Boosting Degraded Reads in Heterogeneous Erasure-Coded Storage Systems

Distributed storage systems provide large-scale data storage services, yet they are confronted with frequent node failures. To ensure data availability, a storage system often introduces data redundancy via replication or erasure coding. As erasure coding incurs significantly less redundancy overhead than replication under the same fault tolerance, it has been increasingly adopted in large-scale storage systems. In erasure-coded storage systems, degraded reads to temporarily unavailable data are very common, and hence boosting the performance of degraded reads becomes important. One challenge is that storage nodes tend to be heterogeneous with different storage capacities and I/O bandwidths.

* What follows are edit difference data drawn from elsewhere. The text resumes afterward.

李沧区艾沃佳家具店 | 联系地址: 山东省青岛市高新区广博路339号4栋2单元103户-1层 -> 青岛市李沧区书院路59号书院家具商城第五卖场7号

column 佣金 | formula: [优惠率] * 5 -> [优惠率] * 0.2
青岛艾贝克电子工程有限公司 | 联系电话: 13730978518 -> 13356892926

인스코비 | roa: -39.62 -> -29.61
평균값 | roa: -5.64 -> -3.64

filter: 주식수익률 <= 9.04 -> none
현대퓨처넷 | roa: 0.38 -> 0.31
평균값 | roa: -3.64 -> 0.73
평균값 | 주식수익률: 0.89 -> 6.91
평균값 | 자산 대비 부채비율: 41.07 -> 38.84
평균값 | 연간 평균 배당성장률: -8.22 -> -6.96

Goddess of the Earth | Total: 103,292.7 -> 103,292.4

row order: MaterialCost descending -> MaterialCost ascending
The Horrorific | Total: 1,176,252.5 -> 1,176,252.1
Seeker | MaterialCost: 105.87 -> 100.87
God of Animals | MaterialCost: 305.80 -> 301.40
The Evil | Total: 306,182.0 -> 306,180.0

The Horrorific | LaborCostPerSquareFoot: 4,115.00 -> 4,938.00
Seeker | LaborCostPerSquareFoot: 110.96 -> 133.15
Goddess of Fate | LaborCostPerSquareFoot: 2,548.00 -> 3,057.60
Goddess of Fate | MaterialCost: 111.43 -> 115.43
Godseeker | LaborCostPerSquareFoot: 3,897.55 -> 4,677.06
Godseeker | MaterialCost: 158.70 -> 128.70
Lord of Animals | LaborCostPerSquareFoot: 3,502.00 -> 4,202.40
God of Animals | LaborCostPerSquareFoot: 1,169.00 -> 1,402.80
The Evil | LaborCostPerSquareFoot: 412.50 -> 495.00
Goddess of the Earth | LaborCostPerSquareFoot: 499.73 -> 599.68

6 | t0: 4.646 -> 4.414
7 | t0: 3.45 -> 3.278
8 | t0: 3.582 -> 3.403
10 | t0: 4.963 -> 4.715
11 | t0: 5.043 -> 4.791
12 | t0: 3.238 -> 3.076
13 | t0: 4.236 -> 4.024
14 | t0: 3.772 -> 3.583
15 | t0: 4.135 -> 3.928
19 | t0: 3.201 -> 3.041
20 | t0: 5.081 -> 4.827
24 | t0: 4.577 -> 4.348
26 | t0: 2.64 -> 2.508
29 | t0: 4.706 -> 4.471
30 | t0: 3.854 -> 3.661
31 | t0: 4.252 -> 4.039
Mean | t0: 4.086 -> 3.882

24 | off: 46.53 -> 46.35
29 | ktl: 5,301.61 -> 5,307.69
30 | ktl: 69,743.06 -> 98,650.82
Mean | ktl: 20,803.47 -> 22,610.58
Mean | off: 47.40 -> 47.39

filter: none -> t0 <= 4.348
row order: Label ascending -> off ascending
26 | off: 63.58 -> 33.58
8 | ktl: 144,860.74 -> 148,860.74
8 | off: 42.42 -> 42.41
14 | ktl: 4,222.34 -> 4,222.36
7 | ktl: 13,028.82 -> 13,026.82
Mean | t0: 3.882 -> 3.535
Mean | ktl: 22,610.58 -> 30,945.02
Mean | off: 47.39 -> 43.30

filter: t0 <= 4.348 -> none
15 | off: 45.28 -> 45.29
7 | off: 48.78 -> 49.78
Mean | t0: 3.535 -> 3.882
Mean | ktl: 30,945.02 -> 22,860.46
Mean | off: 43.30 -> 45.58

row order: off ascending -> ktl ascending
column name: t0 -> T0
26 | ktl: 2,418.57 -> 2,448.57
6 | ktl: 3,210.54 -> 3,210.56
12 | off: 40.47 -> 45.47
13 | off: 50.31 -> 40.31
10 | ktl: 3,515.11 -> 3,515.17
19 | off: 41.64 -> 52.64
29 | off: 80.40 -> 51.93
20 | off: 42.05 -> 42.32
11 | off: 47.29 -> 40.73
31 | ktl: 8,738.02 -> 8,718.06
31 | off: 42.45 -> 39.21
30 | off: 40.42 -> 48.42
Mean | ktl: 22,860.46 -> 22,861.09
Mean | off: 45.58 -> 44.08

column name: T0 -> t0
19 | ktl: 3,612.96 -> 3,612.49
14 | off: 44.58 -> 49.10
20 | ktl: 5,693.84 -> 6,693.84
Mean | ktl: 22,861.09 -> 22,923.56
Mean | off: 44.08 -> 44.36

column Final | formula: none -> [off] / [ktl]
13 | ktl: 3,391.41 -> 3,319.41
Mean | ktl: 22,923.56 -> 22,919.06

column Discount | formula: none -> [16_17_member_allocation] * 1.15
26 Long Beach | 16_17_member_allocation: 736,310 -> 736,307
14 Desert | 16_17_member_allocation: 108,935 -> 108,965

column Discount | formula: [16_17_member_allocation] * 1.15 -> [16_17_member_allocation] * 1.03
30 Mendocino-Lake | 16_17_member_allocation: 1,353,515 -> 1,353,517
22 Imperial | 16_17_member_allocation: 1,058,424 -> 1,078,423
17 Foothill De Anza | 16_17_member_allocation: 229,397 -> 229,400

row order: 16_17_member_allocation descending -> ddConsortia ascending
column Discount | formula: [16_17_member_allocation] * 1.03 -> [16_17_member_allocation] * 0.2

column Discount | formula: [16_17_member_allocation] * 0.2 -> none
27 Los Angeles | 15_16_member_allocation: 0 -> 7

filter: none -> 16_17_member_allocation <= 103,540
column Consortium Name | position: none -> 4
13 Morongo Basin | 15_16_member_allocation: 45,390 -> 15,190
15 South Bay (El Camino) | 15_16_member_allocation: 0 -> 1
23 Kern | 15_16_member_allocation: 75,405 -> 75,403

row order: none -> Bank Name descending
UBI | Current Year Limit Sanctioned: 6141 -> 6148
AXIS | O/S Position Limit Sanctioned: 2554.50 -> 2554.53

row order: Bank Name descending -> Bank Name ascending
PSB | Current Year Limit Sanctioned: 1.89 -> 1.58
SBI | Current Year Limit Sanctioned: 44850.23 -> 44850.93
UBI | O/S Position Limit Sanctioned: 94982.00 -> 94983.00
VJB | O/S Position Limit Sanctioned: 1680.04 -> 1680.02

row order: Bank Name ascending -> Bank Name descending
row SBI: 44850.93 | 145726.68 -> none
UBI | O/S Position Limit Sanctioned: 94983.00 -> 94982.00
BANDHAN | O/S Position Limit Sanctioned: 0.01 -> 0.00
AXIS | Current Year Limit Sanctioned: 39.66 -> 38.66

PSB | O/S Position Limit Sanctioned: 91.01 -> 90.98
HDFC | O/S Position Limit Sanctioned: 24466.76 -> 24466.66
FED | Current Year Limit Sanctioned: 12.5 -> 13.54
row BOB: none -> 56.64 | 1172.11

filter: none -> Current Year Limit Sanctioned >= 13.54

To this end, we propose FastDR, a system that addresses node heterogeneity and exploits I/O parallelism, so as to boost the performance of degraded reads to temporarily unavailable data. FastDR incorporates a greedy algorithm that seeks to reduce the data transfer cost of reading surviving data for degraded reads, while allowing the search of the efficient degraded read solution to be completed in a timely manner. We implement a FastDR prototype, and conduct extensive evaluation through simulation studies as well as testbed experiments on a Hadoop cluster with 10 storage nodes. We demonstrate that our FastDR achieves efficient degraded reads compared to existing approaches.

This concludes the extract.